Your assignment: Beginning at the line that contains "(688, 910) none", reproduce the entries below exactly, ending with the line that contains "(62, 67) none". Omit each picture.

##### Dataset extract #####

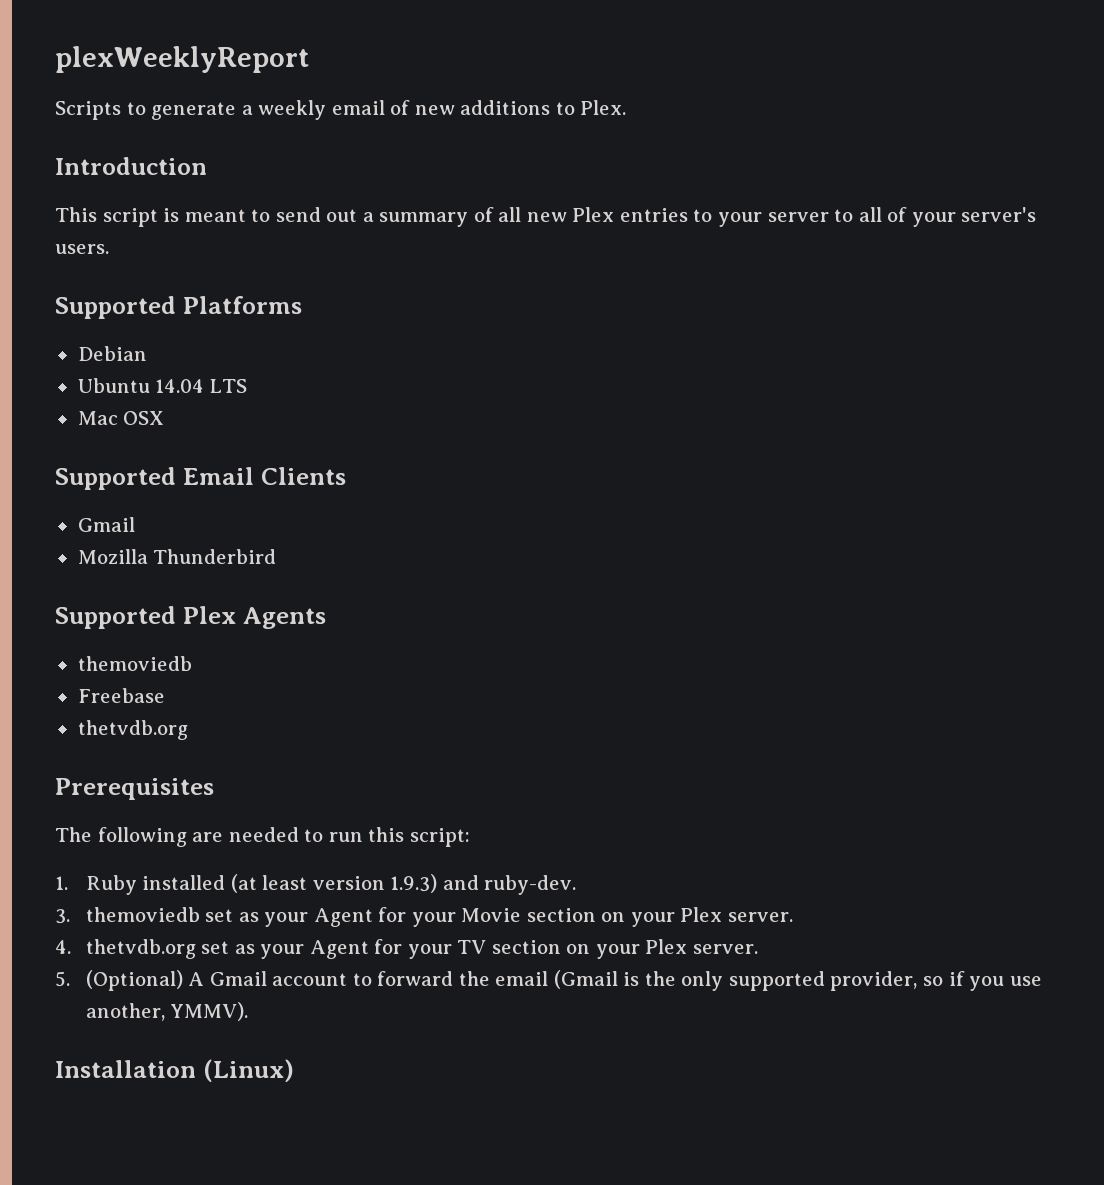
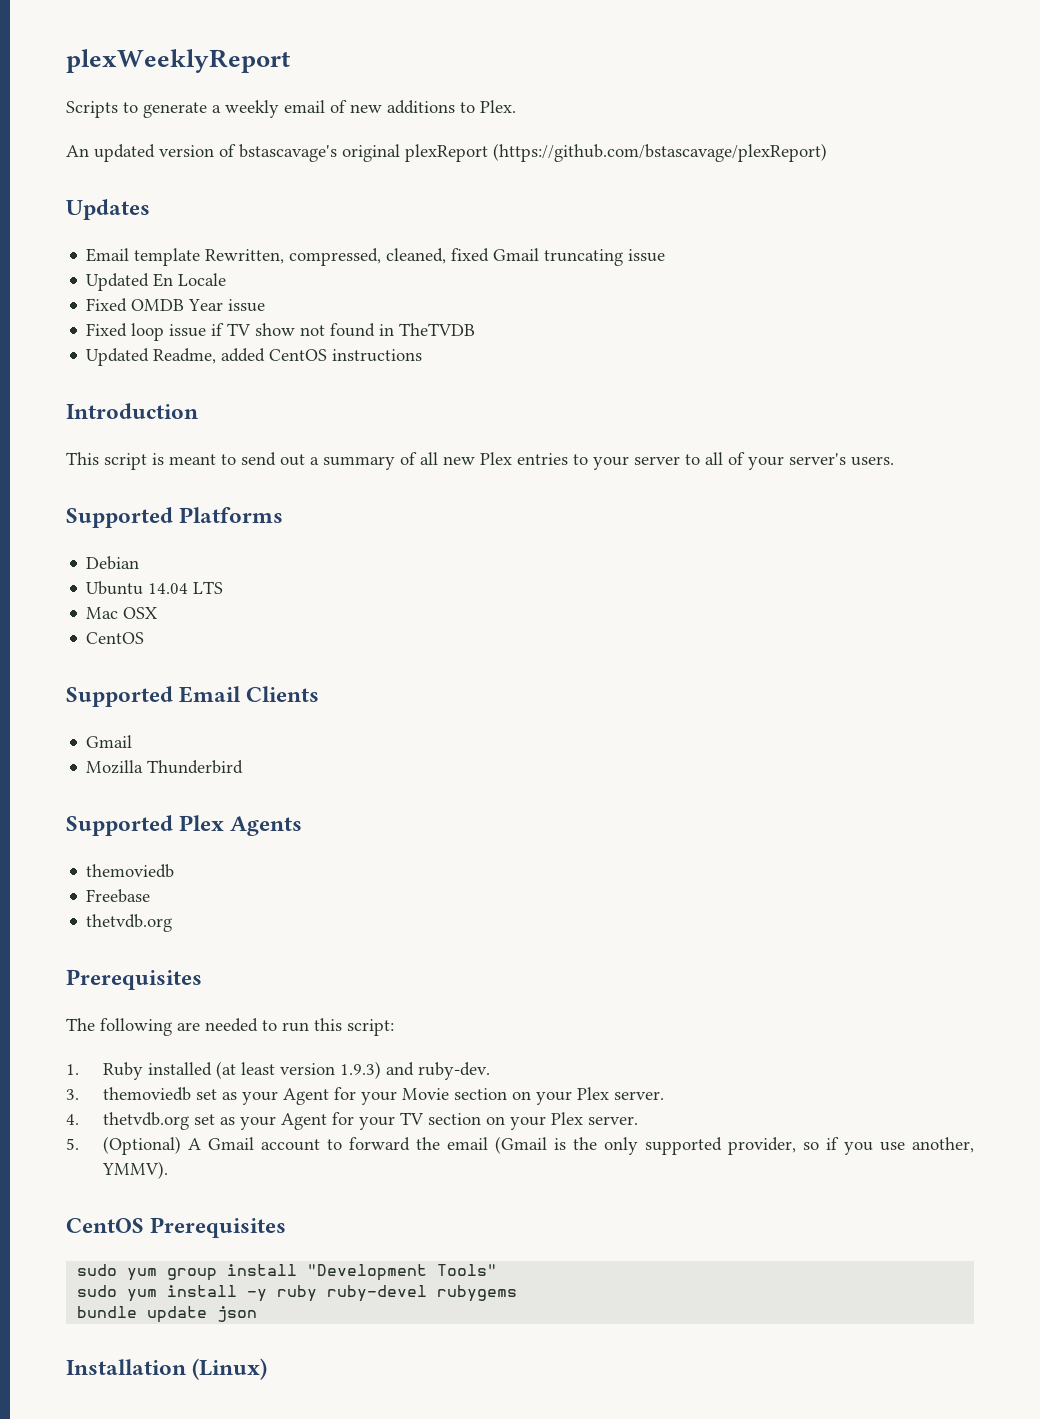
(627, 107) none -> [66,143,827,162] [66,199,150,220] [86,248,666,266] [86,273,227,291] [86,298,266,312] [86,323,476,341] [86,348,423,366] // An updated version of bstascavage's original plexReport (https://github.com/bstascavage/plexReport) // Updates // Email template Rewritten, compressed, cleaned, fixed Gmail truncating issue // Updated En Locale // Fixed OMDB Year issue // Fixed loop issue if TV show not found in TheTVDB // Updated Readme, added CentOS instructions
(165, 418) none -> [86,632,145,644] // CentOS
(249, 1011) none -> [66,1217,287,1238] [77,1264,498,1281] [77,1285,518,1302] [77,1306,258,1323] // CentOS Prerequisites // sudo yum group install "Development Tools" // sudo yum install -y ruby ruby-devel rubygems // bundle update json

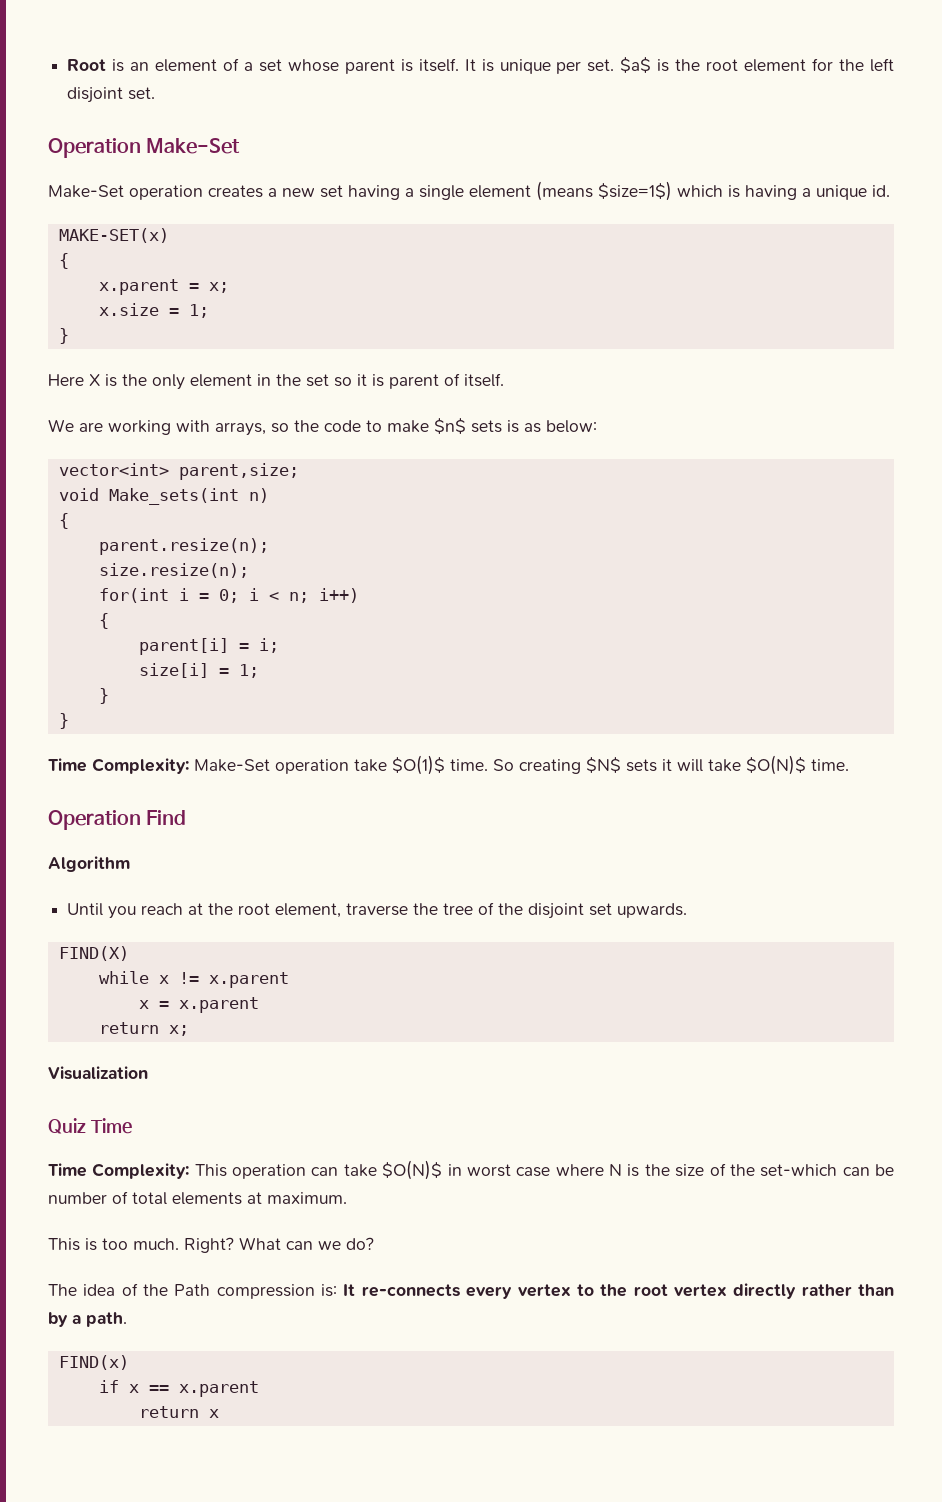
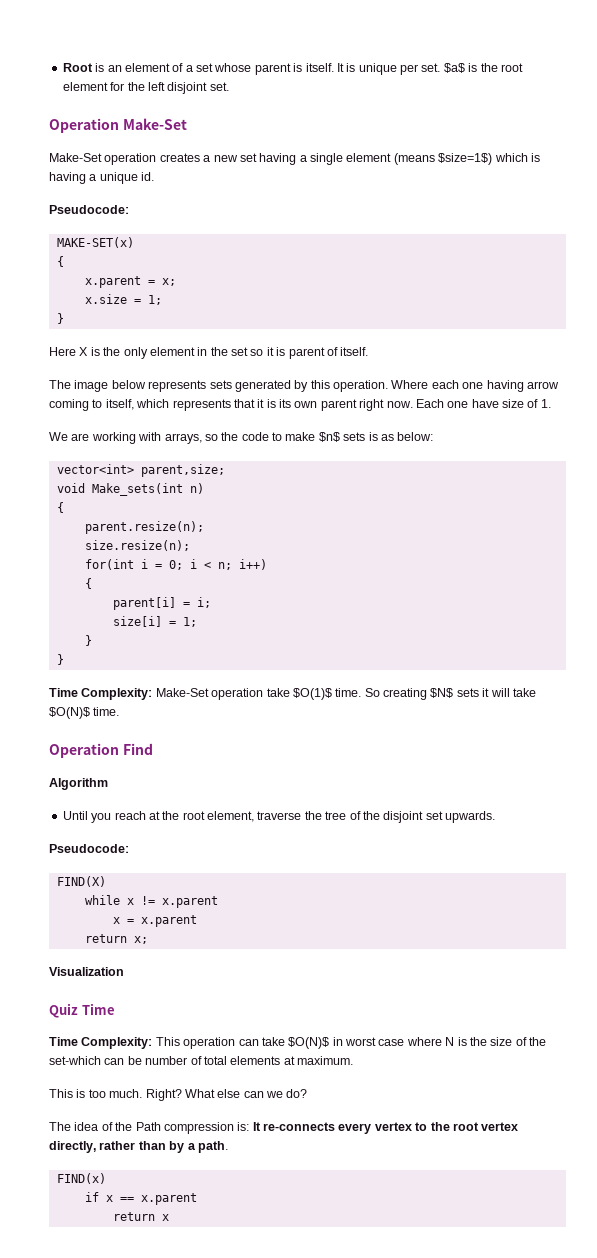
(890, 191) none -> [49,205,129,214] // Pseudocode:
(504, 380) none -> [49,380,559,392] [49,399,551,411] // The image below represents sets generated by this operation. Where each one having arrow coming to itself, which represents that it is its own parent right now. Each one have size of 1.
(688, 910) none -> [49,844,129,853] // Pseudocode:
(281, 1243) none -> [217,1089,241,1098] else
[733,1283,797,1299] directly -> [49,1141,96,1153] directly,

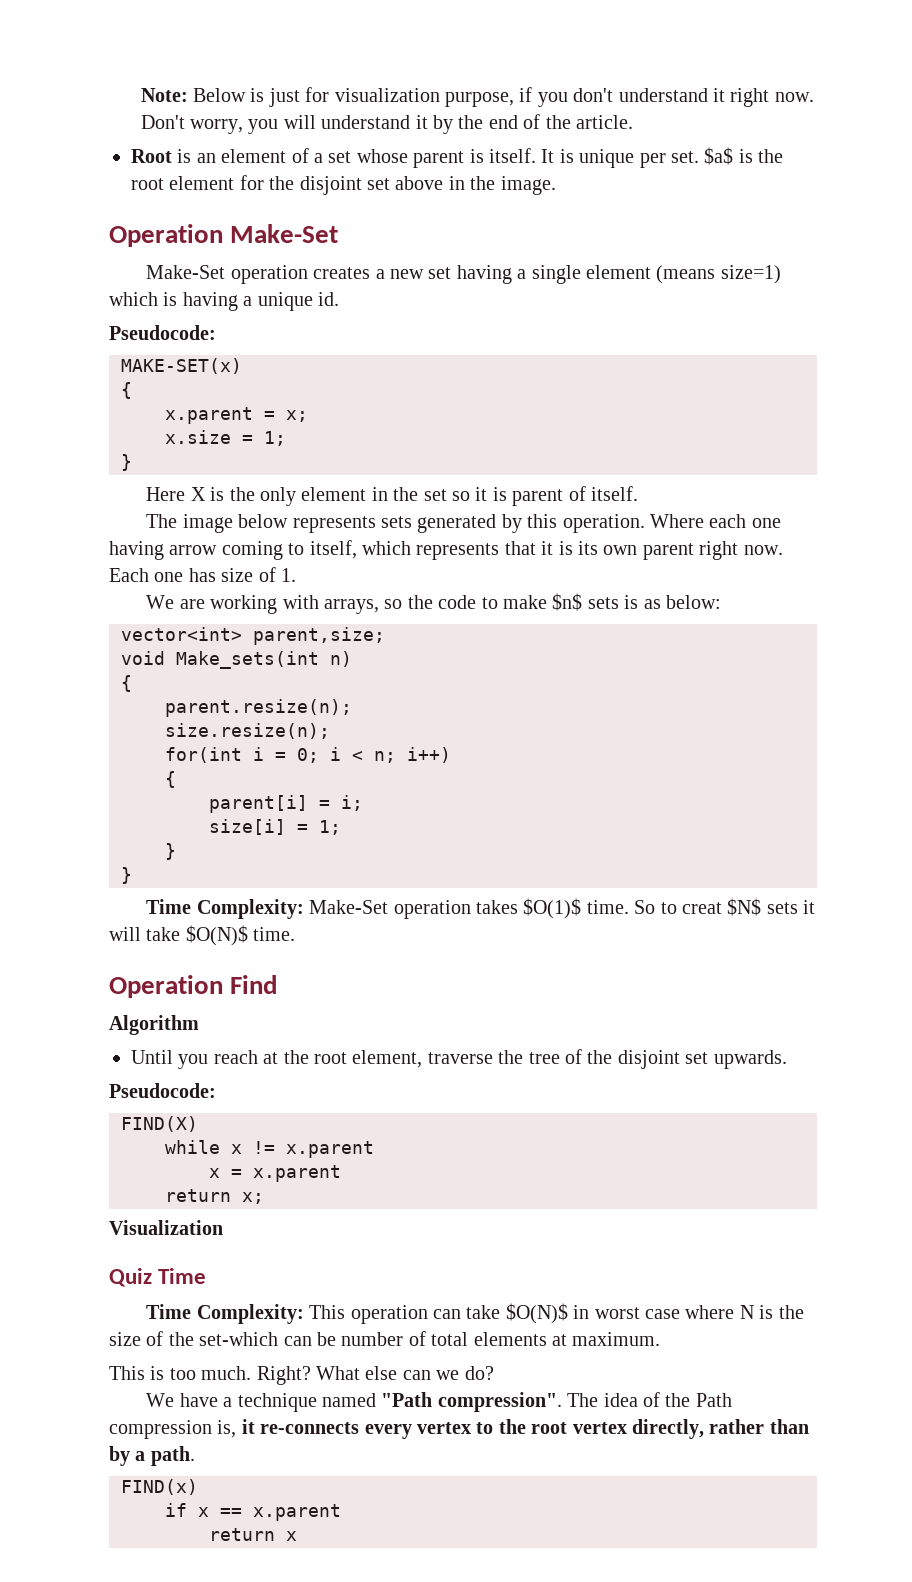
(62, 67) none -> [140,87,814,107] [140,114,633,134] Note: Below is just for visualization purpose, if you don't understand it right now. Don't worry, you will understand it by the end of the article. //
[147,82,229,94] left disjoint set. -> [299,176,556,195] disjoint set above in the image.
[438,153,493,165] $size=1$) -> [720,265,781,284] size=1)
[471,399,499,408] have -> [188,568,216,582] has
[266,688,290,697] take -> [476,900,519,914] takes
[383,688,427,700] creating -> [660,902,723,914] to creat
(308, 1093) none -> [146,1392,562,1412] We have a technique named "Path compression".
[237,1122,261,1131] is: It -> [217,1419,255,1438] is, it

#####

Response to the exercise:
(688, 910) none -> [49,844,129,853] // Pseudocode:
(281, 1243) none -> [217,1089,241,1098] else
[733,1283,797,1299] directly -> [49,1141,96,1153] directly,

(62, 67) none -> [140,87,814,107] [140,114,633,134] Note: Below is just for visualization purpose, if you don't understand it right now. Don't worry, you will understand it by the end of the article. //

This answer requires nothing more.